Gold bei den Winterspielen in Peking: wer das Johannes Strolz vor elf Monaten prognostiziert hätte, den hätte der 29-jährige Polizeisportler aus Bludenz einfach nur ausgelacht. Er hätte jeden kurzerhand ins Reich der (schlechten) Geschichtenerzähler verbannt, denn die ohnehin stets unter dem langen Schatten seines Vaters Hubert stehende Karriere war gerade am Tiefpunkt angelangt. Der Vorarlberger war aus allen ÖSV-Kader geflogen. zu schwach, inkonstant, schwacher Schwung, zurück – der Antworten hätte er sonder Zahl parat gehabt, erzählte Strolz noch nach dem bereits so wundervollen Comeback-Sieg im Slalom von Adelboden. Niemand hatte damals an ihn geglaubt. Nur, aufgeben wollte er nicht. Strolz machte weiter.

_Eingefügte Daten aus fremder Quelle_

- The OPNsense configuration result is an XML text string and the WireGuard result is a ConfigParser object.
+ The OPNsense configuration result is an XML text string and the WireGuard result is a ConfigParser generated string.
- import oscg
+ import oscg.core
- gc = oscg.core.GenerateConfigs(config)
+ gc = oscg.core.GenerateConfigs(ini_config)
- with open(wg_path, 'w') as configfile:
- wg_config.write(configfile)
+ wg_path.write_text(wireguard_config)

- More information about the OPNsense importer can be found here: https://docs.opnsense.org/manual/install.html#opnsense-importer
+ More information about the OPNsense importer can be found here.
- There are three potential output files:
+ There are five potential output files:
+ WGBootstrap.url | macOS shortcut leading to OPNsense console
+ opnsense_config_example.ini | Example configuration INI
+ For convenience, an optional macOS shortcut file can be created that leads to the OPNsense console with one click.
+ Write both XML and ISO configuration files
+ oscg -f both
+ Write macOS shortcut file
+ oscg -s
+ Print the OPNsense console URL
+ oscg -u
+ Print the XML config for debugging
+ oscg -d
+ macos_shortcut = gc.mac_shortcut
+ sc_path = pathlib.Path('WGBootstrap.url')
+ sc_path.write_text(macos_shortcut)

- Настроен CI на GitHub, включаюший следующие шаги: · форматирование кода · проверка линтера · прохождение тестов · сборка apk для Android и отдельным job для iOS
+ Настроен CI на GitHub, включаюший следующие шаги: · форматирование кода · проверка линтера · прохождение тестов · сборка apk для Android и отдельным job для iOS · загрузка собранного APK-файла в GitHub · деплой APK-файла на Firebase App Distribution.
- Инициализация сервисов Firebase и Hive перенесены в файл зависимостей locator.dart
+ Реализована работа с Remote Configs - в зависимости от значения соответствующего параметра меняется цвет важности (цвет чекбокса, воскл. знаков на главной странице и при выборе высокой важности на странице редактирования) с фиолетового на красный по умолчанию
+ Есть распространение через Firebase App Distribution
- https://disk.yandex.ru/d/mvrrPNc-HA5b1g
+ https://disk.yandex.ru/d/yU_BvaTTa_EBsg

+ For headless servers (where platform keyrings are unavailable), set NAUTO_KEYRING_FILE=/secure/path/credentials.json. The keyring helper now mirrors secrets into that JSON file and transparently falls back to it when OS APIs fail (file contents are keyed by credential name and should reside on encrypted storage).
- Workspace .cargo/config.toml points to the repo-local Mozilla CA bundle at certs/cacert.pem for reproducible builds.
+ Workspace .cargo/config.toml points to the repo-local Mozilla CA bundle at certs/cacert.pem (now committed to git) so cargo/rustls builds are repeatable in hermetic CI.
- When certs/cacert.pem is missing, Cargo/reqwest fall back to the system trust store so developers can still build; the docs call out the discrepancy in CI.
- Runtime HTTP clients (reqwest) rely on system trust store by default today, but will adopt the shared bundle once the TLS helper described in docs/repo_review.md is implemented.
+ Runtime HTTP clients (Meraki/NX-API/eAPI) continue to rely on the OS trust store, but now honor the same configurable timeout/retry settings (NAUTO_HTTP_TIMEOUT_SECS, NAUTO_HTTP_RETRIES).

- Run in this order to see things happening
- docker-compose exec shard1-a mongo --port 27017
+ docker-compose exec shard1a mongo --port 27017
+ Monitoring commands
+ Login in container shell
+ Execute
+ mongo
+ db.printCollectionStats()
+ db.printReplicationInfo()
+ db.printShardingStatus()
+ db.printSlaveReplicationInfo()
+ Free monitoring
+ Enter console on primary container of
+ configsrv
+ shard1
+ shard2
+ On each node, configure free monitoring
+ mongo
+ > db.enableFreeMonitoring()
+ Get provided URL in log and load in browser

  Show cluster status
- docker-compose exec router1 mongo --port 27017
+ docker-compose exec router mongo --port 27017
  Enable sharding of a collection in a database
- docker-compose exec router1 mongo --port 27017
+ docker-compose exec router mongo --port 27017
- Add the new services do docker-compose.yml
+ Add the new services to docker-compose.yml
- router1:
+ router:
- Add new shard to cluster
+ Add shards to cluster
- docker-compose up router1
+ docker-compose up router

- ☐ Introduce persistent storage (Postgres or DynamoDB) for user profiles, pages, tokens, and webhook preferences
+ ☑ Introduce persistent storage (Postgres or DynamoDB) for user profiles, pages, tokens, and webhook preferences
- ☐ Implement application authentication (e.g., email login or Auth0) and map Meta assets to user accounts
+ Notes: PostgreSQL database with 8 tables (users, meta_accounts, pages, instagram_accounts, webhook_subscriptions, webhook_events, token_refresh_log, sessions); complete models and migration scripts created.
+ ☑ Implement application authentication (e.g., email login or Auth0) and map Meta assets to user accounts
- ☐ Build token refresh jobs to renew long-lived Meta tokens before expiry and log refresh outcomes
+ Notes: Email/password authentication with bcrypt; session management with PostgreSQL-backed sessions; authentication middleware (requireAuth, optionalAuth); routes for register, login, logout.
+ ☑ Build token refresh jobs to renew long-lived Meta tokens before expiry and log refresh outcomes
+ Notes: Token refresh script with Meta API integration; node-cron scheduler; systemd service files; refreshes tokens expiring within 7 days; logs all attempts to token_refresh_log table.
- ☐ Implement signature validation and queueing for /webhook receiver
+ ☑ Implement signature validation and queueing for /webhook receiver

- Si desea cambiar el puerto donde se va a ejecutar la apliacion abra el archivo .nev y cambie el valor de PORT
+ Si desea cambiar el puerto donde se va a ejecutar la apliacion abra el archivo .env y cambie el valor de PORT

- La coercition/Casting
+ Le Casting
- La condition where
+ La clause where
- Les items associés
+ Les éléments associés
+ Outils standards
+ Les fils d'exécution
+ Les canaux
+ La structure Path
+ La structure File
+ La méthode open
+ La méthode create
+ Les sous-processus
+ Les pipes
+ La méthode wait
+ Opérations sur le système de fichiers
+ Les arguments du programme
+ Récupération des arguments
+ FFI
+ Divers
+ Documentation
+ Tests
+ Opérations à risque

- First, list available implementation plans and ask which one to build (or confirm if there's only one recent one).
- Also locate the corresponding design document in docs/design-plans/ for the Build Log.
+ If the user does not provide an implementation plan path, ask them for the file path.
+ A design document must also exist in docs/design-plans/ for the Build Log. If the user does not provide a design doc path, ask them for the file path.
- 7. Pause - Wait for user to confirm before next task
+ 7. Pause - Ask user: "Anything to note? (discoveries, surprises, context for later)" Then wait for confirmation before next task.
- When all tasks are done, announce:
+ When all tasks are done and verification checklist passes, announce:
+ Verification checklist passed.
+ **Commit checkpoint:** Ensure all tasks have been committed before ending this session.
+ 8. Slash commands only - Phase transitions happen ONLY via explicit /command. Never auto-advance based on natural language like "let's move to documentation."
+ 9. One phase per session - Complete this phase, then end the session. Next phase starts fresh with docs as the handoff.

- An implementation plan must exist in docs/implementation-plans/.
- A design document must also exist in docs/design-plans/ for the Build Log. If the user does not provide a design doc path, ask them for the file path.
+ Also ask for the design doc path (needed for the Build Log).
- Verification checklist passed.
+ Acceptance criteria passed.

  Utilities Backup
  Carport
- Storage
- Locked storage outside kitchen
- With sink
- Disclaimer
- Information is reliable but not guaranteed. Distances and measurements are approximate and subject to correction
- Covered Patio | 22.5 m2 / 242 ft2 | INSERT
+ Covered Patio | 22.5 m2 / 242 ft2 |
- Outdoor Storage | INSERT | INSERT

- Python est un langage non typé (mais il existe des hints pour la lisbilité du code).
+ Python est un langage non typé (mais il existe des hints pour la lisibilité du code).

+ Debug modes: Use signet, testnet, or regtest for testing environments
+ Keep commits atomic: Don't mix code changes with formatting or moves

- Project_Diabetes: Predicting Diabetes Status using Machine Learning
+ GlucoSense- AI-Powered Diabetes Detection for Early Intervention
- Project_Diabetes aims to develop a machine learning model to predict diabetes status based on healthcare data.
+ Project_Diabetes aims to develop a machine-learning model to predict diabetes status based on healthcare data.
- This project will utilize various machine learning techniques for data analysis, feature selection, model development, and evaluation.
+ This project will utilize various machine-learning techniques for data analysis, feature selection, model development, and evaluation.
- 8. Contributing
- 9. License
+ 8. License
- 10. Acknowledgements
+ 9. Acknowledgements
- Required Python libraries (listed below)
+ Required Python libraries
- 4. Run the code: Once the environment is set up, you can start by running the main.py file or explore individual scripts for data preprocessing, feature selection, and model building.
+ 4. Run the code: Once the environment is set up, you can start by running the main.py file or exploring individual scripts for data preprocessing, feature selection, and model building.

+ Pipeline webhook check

Er finanzierte, wohl mit der Hilfe des Vaters, die Karriere aus eigener Tasche weiter. Um Geld zu sparen, nahm er das Service der eigenen Ski auch in die eigene Hand. Wachseln, schleifen – Strolz überließ nichts dem Zufall, weil er anderen nicht traute. Er konnte es sich nicht leisten, jemanden dafür zu bezahlen. Und jetzt? Knapp ein Jahr später. Johannes Strolz hat Sportgeschichte geschrieben mit Gold in der Alpinen-Kombination. Er gewann das gleiche Gold, wie es sein Vater 1988 in Calgary getan hat.